[Dataset excerpts]
----------------

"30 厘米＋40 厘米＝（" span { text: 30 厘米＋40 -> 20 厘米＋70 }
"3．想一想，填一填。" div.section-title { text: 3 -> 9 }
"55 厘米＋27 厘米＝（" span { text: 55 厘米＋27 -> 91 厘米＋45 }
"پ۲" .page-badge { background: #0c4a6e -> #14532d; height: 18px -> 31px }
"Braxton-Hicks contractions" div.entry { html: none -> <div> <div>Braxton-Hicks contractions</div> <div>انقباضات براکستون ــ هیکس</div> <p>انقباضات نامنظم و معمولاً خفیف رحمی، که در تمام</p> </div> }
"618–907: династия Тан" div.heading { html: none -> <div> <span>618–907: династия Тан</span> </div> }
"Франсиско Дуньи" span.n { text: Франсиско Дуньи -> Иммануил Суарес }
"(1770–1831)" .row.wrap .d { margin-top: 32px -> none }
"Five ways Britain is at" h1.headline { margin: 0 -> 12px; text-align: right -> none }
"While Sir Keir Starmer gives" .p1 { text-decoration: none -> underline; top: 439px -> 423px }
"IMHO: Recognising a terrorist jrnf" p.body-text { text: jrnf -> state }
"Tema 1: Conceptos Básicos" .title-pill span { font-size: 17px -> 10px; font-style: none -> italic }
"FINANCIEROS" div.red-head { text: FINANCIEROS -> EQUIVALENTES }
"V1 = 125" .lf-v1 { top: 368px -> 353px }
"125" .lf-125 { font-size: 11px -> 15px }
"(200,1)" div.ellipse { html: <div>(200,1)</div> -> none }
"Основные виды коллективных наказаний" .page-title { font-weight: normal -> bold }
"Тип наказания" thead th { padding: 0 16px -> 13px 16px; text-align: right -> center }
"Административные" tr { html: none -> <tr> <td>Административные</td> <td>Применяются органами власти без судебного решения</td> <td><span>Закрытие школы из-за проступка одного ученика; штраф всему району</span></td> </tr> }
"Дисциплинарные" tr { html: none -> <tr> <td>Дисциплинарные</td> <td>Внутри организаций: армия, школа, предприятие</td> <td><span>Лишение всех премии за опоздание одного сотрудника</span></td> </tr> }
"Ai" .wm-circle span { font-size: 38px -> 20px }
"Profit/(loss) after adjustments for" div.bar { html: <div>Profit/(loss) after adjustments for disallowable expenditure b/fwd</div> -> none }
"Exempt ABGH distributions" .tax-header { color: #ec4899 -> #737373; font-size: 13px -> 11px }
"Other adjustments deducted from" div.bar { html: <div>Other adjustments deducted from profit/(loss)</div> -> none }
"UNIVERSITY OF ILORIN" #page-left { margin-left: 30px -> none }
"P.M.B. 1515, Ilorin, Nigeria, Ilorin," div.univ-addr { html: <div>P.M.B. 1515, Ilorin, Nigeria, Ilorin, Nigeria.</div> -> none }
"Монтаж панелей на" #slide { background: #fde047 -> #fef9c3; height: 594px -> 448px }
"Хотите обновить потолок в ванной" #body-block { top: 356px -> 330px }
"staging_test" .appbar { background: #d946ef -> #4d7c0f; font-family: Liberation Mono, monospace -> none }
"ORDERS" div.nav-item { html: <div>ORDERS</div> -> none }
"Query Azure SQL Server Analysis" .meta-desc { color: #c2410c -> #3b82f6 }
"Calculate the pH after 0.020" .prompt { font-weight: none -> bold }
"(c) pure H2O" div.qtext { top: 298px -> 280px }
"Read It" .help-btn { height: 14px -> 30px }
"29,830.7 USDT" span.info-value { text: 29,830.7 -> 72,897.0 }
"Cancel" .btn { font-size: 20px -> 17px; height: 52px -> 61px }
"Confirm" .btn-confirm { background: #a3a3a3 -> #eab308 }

----------------

• [Brief] Exactly repeat the lines above, from the opening line through the one with "<div> <span>618–907: династия", and include nothing else.

• [Solution to this task]
"30 厘米＋40 厘米＝（" span { text: 30 厘米＋40 -> 20 厘米＋70 }
"3．想一想，填一填。" div.section-title { text: 3 -> 9 }
"55 厘米＋27 厘米＝（" span { text: 55 厘米＋27 -> 91 厘米＋45 }
"پ۲" .page-badge { background: #0c4a6e -> #14532d; height: 18px -> 31px }
"Braxton-Hicks contractions" div.entry { html: none -> <div> <div>Braxton-Hicks contractions</div> <div>انقباضات براکستون ــ هیکس</div> <p>انقباضات نامنظم و معمولاً خفیف رحمی، که در تمام</p> </div> }
"618–907: династия Тан" div.heading { html: none -> <div> <span>618–907: династия Тан</span> </div> }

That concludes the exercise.